(Records from a data source)

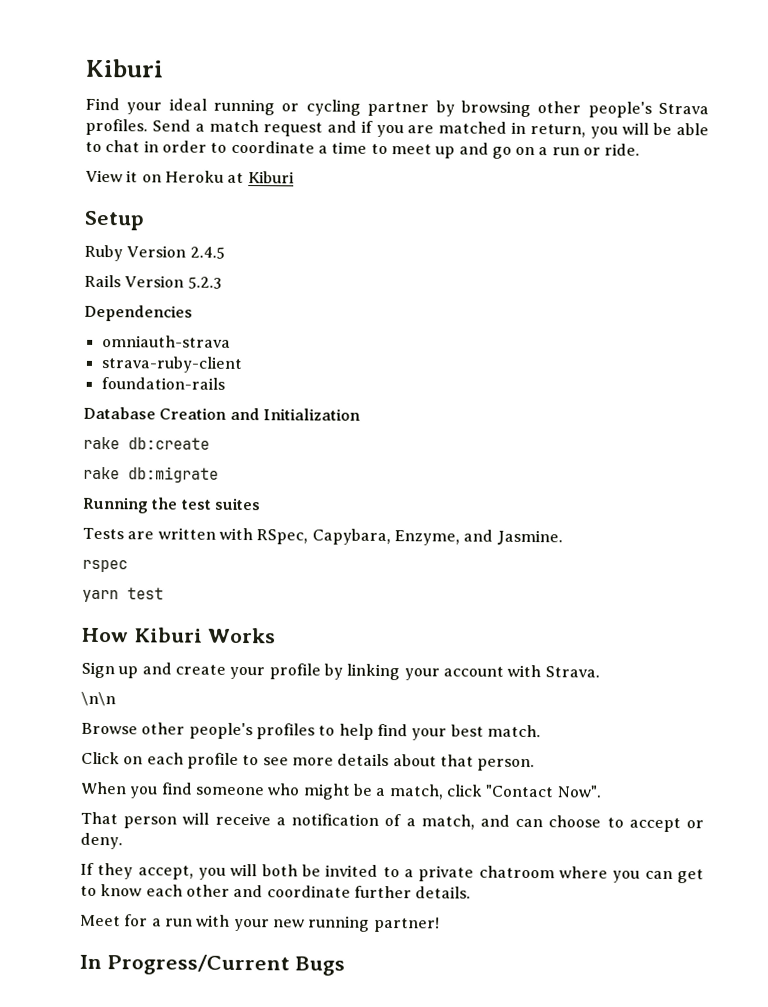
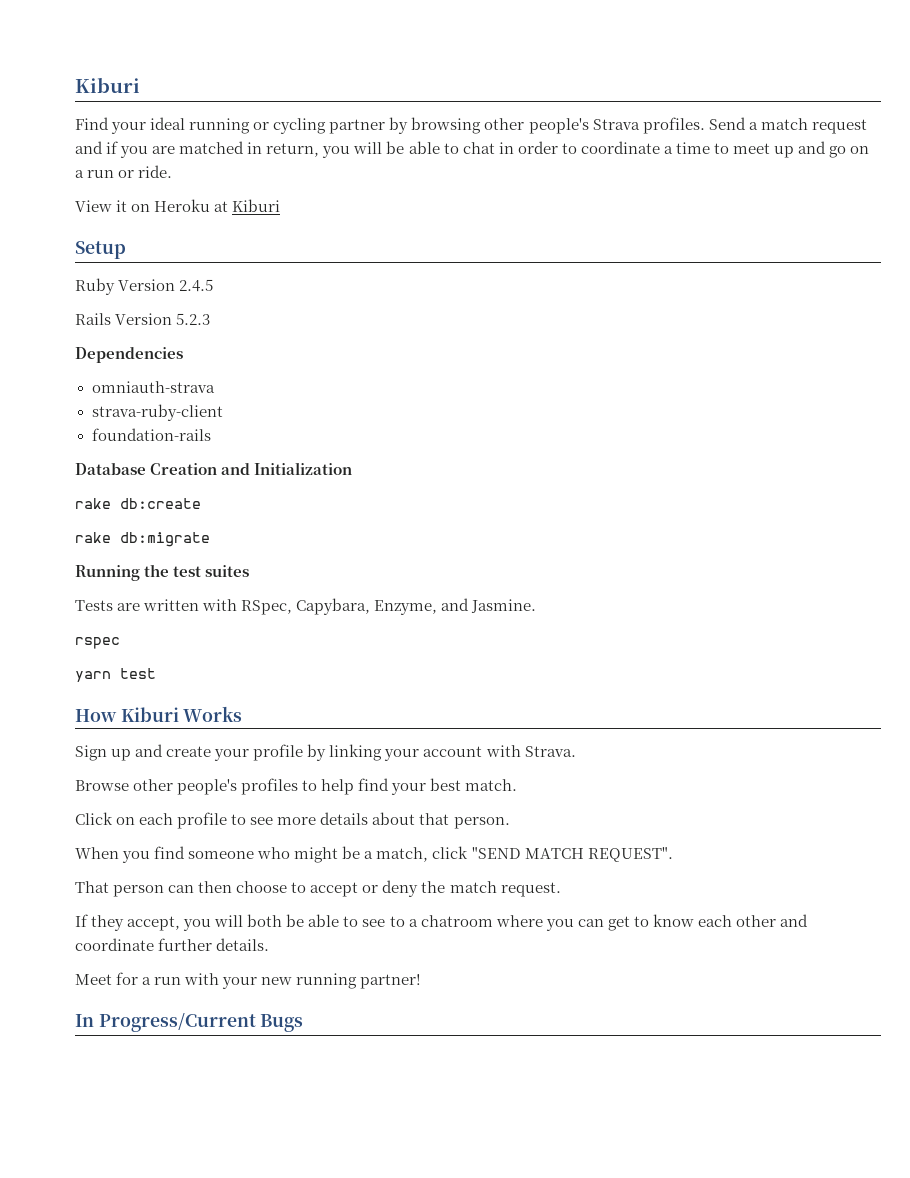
[81,691,116,707] // \n\n -> (576, 751) none
[485,784,602,798] "Contact Now". -> [471,847,673,862] "SEND MATCH REQUEST".
[182,812,704,833] [80,832,123,850] will receive a notification of a match, and can choose to accept or deny. -> [168,880,561,897] can then choose to accept or deny the match request.
[325,864,379,877] invited -> [308,914,386,927] able to see
[418,865,475,882] private -> (418, 923) none

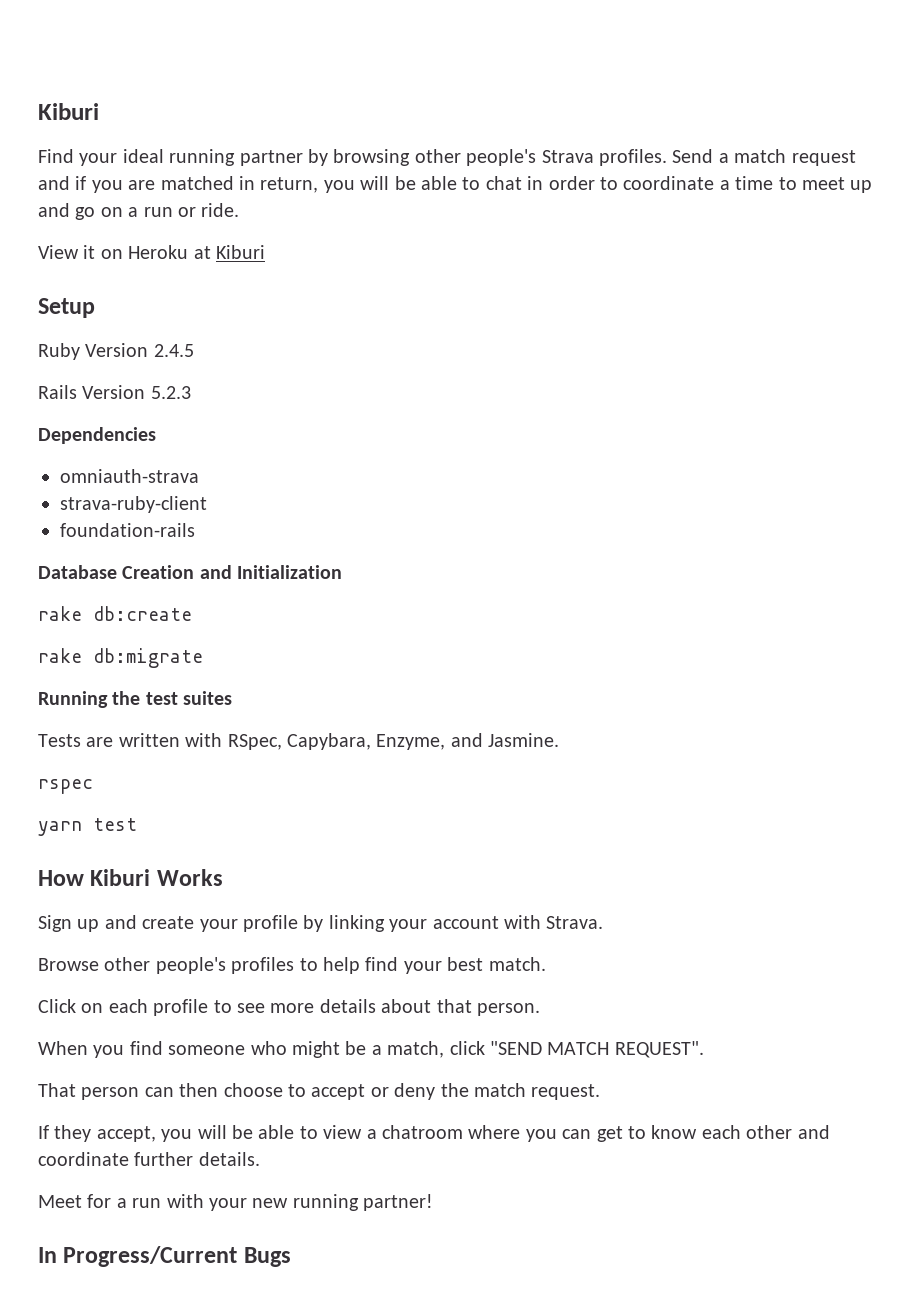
[253,118,327,134] or cycling -> (236, 157) none
[247,914,405,927] both be able to see to -> [232,1125,363,1139] be able to view

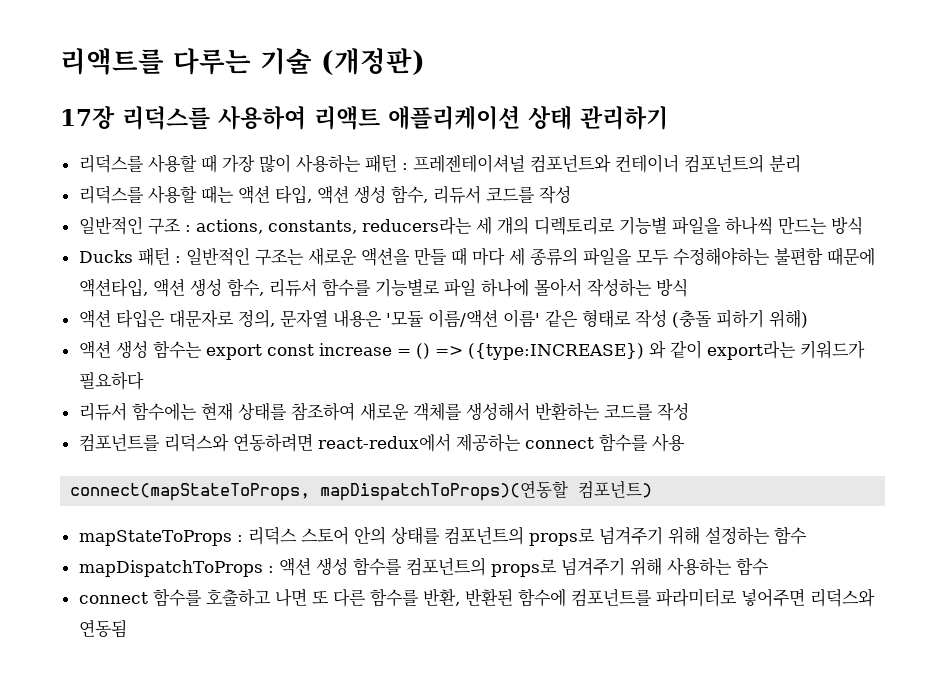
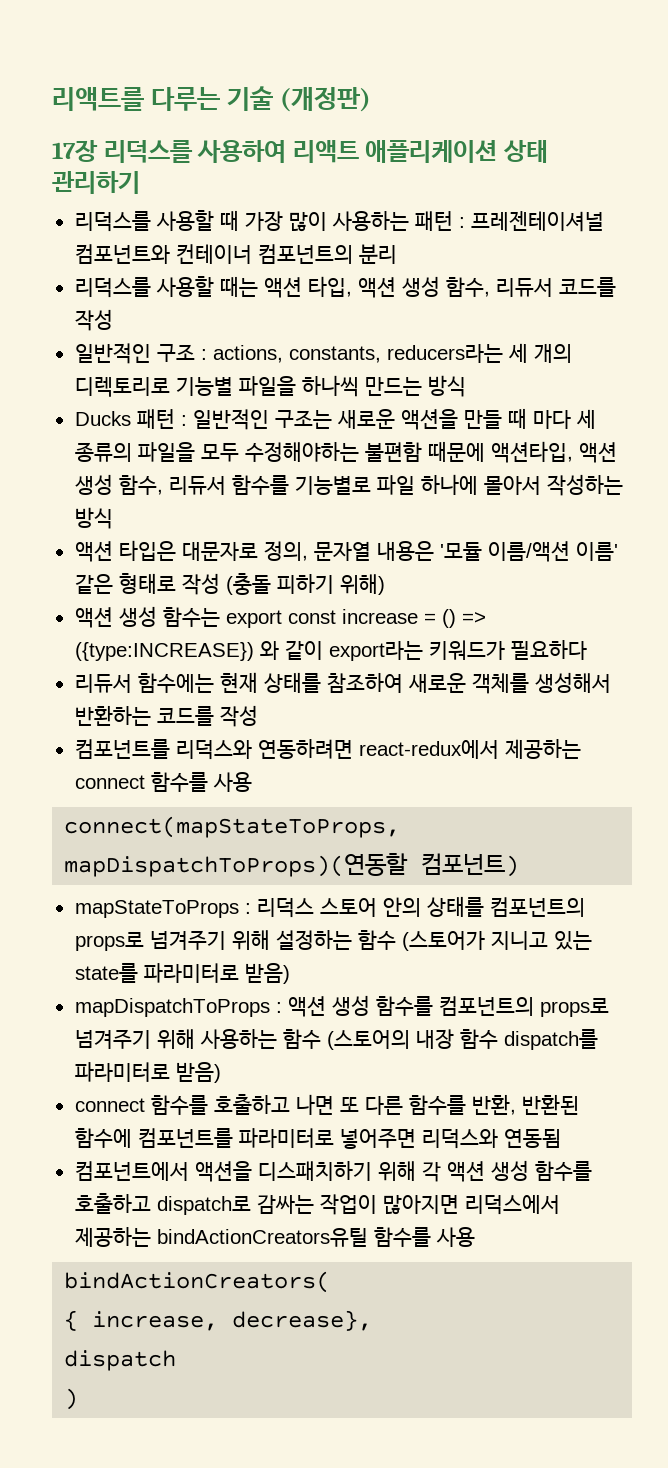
(807, 535) none -> [401,931,592,951] [74,963,290,984] (스토어가 지니고 있는 state를 파라미터로 받음)
(769, 566) none -> [326,1029,598,1050] [74,1062,221,1083] (스토어의 내장 함수 dispatch를 파라미터로 받음)
(127, 628) none -> [74,1160,592,1182] [74,1193,560,1215] [74,1227,475,1247] [64,1271,331,1293] [64,1310,373,1331] [64,1350,177,1371] [64,1388,79,1410] // 컴포넌트에서 액션을 디스패치하기 위해 각 액션 생성 함수를 호출하고 dispatch로 감싸는 작업이 많아지면 리덕스에서 제공하는 bindActionCreators유틸 함수를 사용 // bindActionCreators( // { increase, decrease}, // dispatch // )

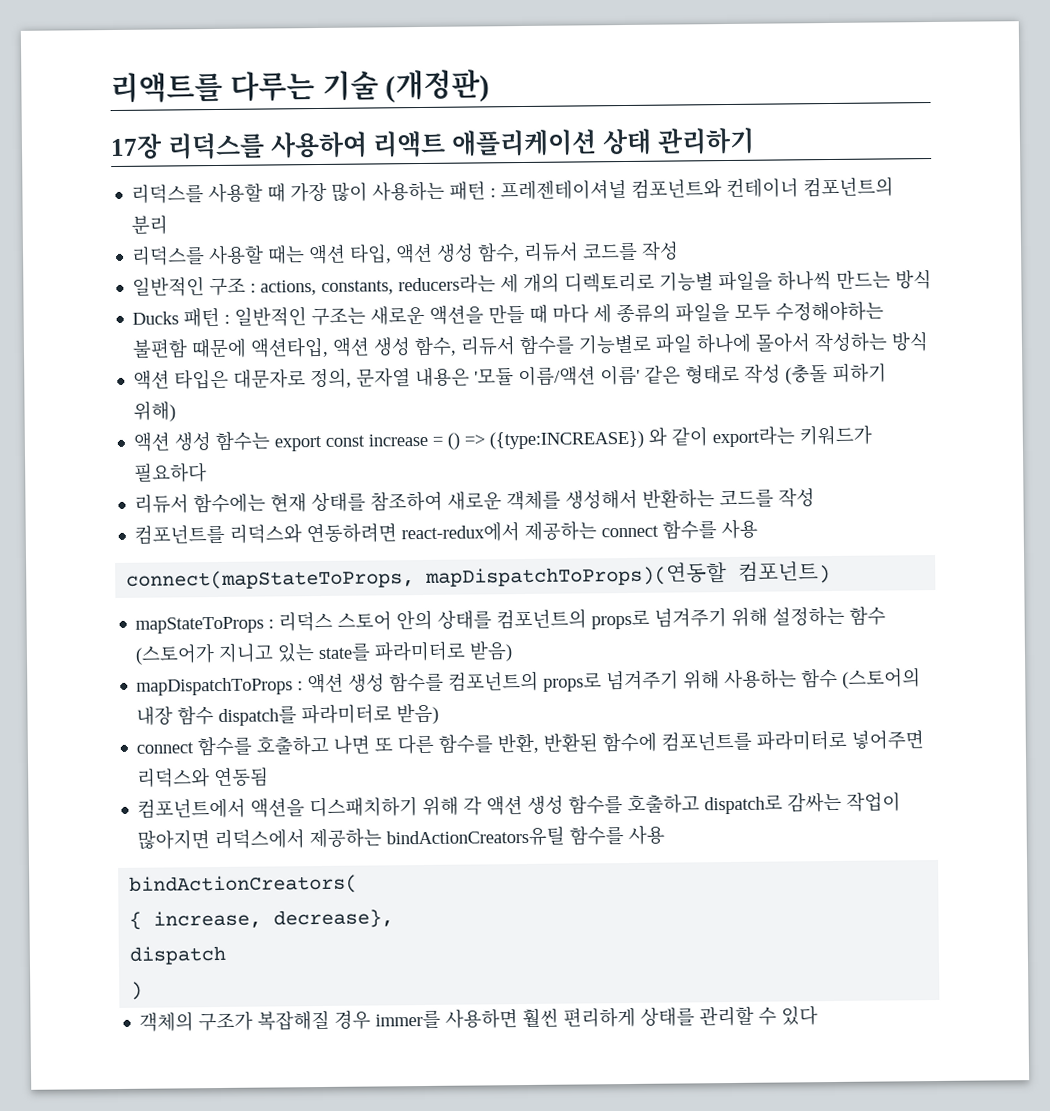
(79, 1399) none -> [139,1005,819,1032] // 객체의 구조가 복잡해질 경우 immer를 사용하면 훨씬 편리하게 상태를 관리할 수 있다

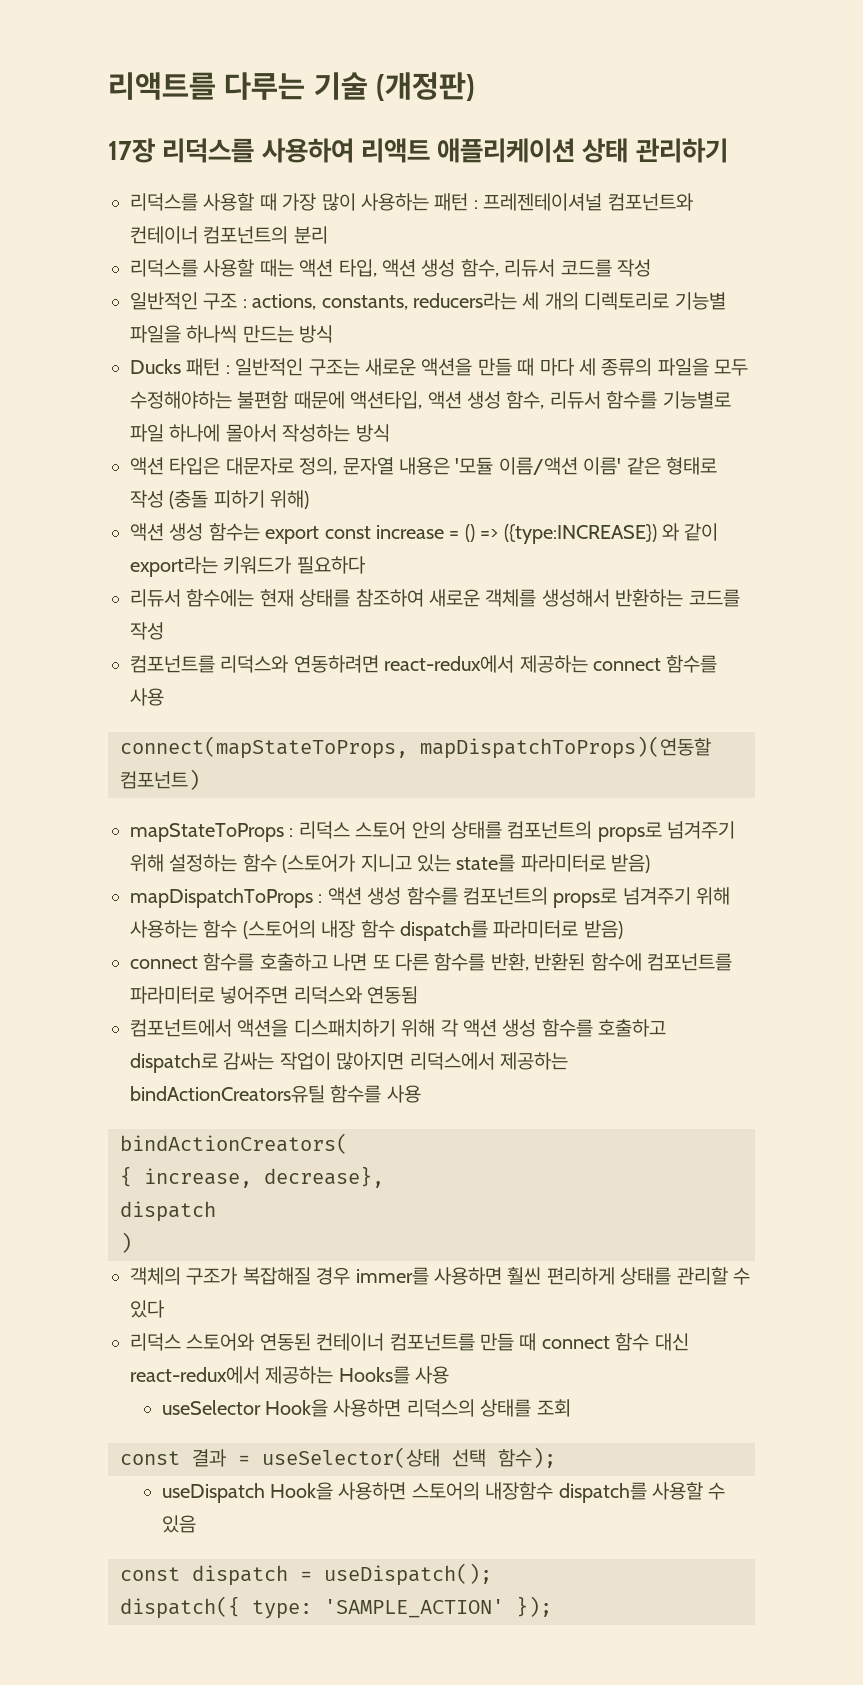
(819, 1015) none -> [130,1333,689,1351] [130,1366,450,1384] [161,1399,571,1417] [120,1447,556,1468] [161,1482,726,1503] [161,1515,196,1533] [120,1563,492,1586] [120,1596,552,1619] // 리덕스 스토어와 연동된 컨테이너 컴포넌트를 만들 때 connect 함수 대신 react-redux에서 제공하는 Hooks를 사용 // useSelector Hook을 사용하면 리덕스의 상태를 조회 // const 결과 = useSelector(상태 선택 함수); // useDispatch Hook을 사용하면 스토어의 내장함수 dispatch를 사용할 수 있음 // const dispatch = useDispatch(); // dispatch({ type: 'SAMPLE_ACTION' });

> **Your goal**:
Where a line in the records above contains the word "able", copy that line.

> **Result**:
[325,864,379,877] invited -> [308,914,386,927] able to see
[247,914,405,927] both be able to see to -> [232,1125,363,1139] be able to view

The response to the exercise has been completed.